ASSIGNED TASK: Copy out the records precisely, omitting pictures.

Source data:

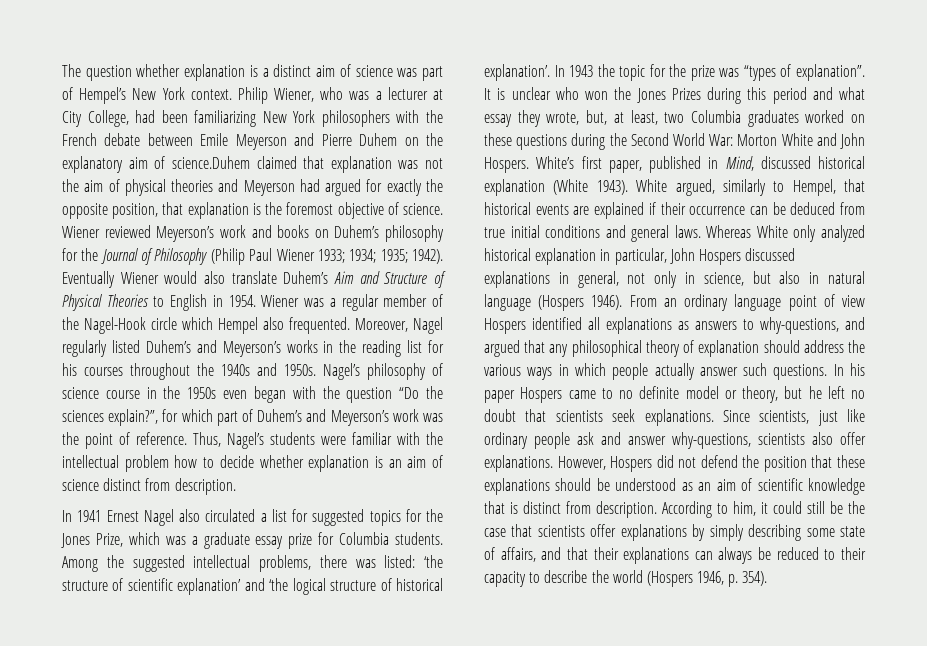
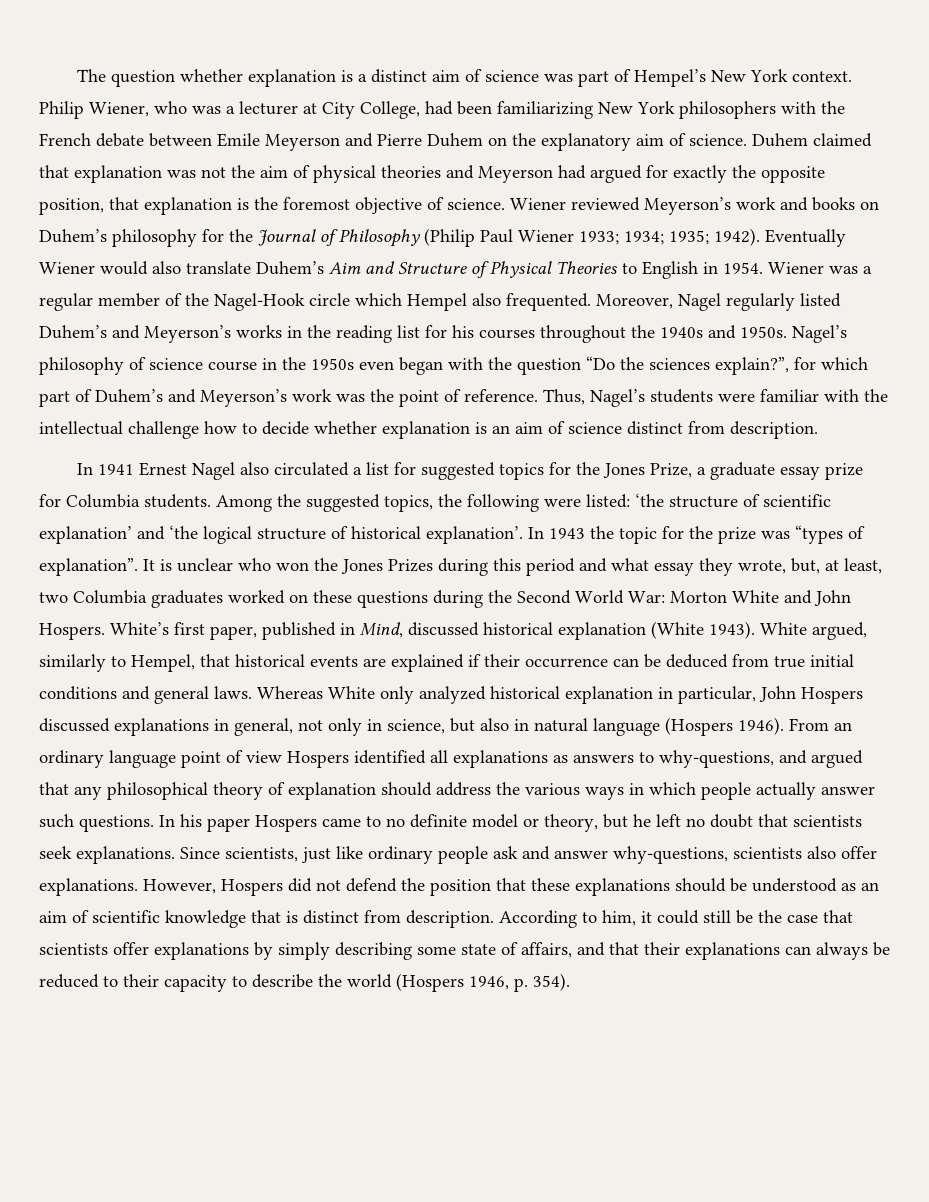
- Philip Wiener, who was a lecturer at City College, had been familiarizing New York philosophers with the French debate between Emile Meyerson and Pierre Duhem on the explanatory aim of science.Duhem claimed that explanation was not the aim of physical theories and Meyerson had argued for exactly the opposite position, that explanation is the foremost objective of science.
+ Philip Wiener, who was a lecturer at City College, had been familiarizing New York philosophers with the French debate between Emile Meyerson and Pierre Duhem on the explanatory aim of science. Duhem claimed that explanation was not the aim of physical theories and Meyerson had argued for exactly the opposite position, that explanation is the foremost objective of science.
- Thus, Nagel’s students were familiar with the intellectual problem how to decide whether explanation is an aim of science distinct from description.
+ Thus, Nagel’s students were familiar with the intellectual challenge how to decide whether explanation is an aim of science distinct from description.
- In 1941 Ernest Nagel also circulated a list for suggested topics for the Jones Prize, which was a graduate essay prize for Columbia students.
+ In 1941 Ernest Nagel also circulated a list for suggested topics for the Jones Prize, a graduate essay prize for Columbia students.
- Among the suggested intellectual problems, there was listed: ‘the structure of scientific explanation’ and ‘the logical structure of historical explanation’.
+ Among the suggested topics, the following were listed: ‘the structure of scientific explanation’ and ‘the logical structure of historical explanation’.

ANSWER AREA:
- Philip Wiener, who was a lecturer at City College, had been familiarizing New York philosophers with the French debate between Emile Meyerson and Pierre Duhem on the explanatory aim of science.Duhem claimed that explanation was not the aim of physical theories and Meyerson had argued for exactly the opposite position, that explanation is the foremost objective of science.
+ Philip Wiener, who was a lecturer at City College, had been familiarizing New York philosophers with the French debate between Emile Meyerson and Pierre Duhem on the explanatory aim of science. Duhem claimed that explanation was not the aim of physical theories and Meyerson had argued for exactly the opposite position, that explanation is the foremost objective of science.
- Thus, Nagel’s students were familiar with the intellectual problem how to decide whether explanation is an aim of science distinct from description.
+ Thus, Nagel’s students were familiar with the intellectual challenge how to decide whether explanation is an aim of science distinct from description.
- In 1941 Ernest Nagel also circulated a list for suggested topics for the Jones Prize, which was a graduate essay prize for Columbia students.
+ In 1941 Ernest Nagel also circulated a list for suggested topics for the Jones Prize, a graduate essay prize for Columbia students.
- Among the suggested intellectual problems, there was listed: ‘the structure of scientific explanation’ and ‘the logical structure of historical explanation’.
+ Among the suggested topics, the following were listed: ‘the structure of scientific explanation’ and ‘the logical structure of historical explanation’.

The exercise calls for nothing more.